I think we absolutely have to find a way to move away from that NCPDP process. If you are going to use that, make sure that you completely have educated yourself, you know what's covered, you know what that you've got the right documentation, you know the patient met the coverage criteria, you've added all the right modifiers, places of service is something that our industry doesn't seem to know a lot about right now. Making sure that they understand the place of service. Then you can successfully use NCPDP just to get that claim from point A to point B. Don’t Let that system be your guiding mark as to whether you should or shouldn't dispense, you need to know that. You need to understand before you go trying to dispense services, even using NCPDP.
Drug Topics: Are there any additional points you would like talk about that we haven’t touched on?

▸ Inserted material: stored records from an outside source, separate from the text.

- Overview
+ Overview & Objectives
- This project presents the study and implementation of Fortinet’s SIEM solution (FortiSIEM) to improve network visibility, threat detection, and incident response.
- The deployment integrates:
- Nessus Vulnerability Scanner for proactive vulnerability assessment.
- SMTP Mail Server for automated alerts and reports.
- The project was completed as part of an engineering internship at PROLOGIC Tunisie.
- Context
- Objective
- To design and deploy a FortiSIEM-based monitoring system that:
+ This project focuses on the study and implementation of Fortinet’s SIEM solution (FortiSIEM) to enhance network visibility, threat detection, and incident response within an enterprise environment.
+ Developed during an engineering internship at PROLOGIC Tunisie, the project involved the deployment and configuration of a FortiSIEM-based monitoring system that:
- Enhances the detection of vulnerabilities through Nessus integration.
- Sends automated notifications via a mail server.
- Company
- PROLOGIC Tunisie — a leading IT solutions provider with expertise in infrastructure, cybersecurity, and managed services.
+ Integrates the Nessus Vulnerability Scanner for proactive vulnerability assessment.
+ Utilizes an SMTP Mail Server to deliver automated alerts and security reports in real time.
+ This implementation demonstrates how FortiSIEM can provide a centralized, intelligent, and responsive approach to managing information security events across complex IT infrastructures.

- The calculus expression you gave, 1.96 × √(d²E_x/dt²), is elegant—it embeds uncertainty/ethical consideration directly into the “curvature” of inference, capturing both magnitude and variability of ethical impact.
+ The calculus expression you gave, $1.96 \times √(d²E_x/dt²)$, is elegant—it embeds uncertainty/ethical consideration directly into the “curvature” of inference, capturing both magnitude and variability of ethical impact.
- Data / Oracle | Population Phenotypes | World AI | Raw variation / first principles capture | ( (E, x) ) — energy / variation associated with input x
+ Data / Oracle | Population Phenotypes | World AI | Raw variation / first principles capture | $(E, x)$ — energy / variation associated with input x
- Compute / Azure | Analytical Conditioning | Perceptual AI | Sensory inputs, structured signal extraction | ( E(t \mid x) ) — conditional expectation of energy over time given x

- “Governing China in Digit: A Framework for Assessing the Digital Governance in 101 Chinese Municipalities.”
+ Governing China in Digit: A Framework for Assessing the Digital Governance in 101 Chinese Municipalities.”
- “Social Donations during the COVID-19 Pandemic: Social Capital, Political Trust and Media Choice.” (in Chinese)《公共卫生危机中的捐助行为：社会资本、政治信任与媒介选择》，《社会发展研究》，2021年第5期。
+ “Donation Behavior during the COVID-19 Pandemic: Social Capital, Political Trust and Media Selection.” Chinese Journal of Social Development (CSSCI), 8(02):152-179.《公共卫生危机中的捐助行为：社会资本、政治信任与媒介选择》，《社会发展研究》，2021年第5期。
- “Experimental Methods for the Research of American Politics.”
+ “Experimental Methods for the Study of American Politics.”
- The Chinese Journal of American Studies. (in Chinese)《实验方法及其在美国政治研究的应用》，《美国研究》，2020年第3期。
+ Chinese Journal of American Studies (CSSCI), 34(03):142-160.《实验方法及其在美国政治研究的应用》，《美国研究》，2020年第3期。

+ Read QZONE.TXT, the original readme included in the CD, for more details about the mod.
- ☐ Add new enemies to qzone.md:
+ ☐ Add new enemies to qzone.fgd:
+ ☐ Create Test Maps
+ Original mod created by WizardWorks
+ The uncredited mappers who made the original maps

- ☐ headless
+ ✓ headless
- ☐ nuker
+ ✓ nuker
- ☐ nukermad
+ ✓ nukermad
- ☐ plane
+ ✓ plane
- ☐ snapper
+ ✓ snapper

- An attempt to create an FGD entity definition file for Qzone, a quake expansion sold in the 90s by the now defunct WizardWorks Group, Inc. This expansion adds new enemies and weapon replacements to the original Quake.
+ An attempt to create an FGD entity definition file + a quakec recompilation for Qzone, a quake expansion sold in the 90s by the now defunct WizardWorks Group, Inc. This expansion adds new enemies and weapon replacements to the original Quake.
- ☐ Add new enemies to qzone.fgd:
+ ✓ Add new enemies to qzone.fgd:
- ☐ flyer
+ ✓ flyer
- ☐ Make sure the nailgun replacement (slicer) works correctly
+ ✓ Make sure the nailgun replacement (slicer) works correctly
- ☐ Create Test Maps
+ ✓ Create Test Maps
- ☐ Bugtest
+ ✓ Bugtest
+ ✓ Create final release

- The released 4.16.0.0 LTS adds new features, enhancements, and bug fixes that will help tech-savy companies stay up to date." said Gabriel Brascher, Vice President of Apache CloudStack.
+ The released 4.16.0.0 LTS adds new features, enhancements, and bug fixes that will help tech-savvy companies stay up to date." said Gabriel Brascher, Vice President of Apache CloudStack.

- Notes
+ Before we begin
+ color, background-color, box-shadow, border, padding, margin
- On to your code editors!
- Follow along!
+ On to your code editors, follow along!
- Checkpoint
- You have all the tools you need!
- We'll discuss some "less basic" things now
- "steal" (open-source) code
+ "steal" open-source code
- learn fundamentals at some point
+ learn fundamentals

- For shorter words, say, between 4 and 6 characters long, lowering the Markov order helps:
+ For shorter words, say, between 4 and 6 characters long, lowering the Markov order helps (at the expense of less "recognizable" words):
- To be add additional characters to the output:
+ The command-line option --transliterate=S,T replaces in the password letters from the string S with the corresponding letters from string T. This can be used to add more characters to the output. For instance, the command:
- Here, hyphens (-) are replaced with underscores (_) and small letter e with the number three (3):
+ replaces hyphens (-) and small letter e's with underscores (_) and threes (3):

Mary Stoner: There's actually 2 that I think would be very beneficial for this industry to hear. In my opinion every pharmacy needs to be participating in our state associations and reaching out to their legislators. We need recognition as a part of that clinical care team from our federal and state governments. A more unified response becomes a louder voice. I think we need a “Horton Hears a Who” revival in this industry. We need to get our voices louder.
Secondly, I think this industry needs more path pavers. Listen, doing the hard work of moving boulders and clearing roads, it's a difficult job, it takes time, it takes energy. Time can equal money, it may take money. Not everybody is willing to participate in that but we need to be. This is our golden opportunity. I know coming out of a pandemic we're all very tired. It's been an exhausting 3 years. But now more than ever is when we need to be taking up our sword to finish this battle. CMS is now seeking public comment on allowing pharmacists to be able to provide clinical services, such as tobacco counseling, contraception, maternity care and breastfeeding services. They're even looking at forcing payers to accept pharmacists to receive these services. So that's coming in from the federal side.
We have their ear. This industry, these pharmacists are amazing. They have shown that they have the ability to participate as a part of that whole clinical care team and they can make this country healthier, but we have to continue to push for the policies. I think back to when nurse practitioners were in the issue that pharmacists are in now. They weren't allowing nurse practitioners to bill for services, but they made it and we can make it too. We just have to participate and be an active part in that, not only to help our current generations, but our future generations and independent pharmacists.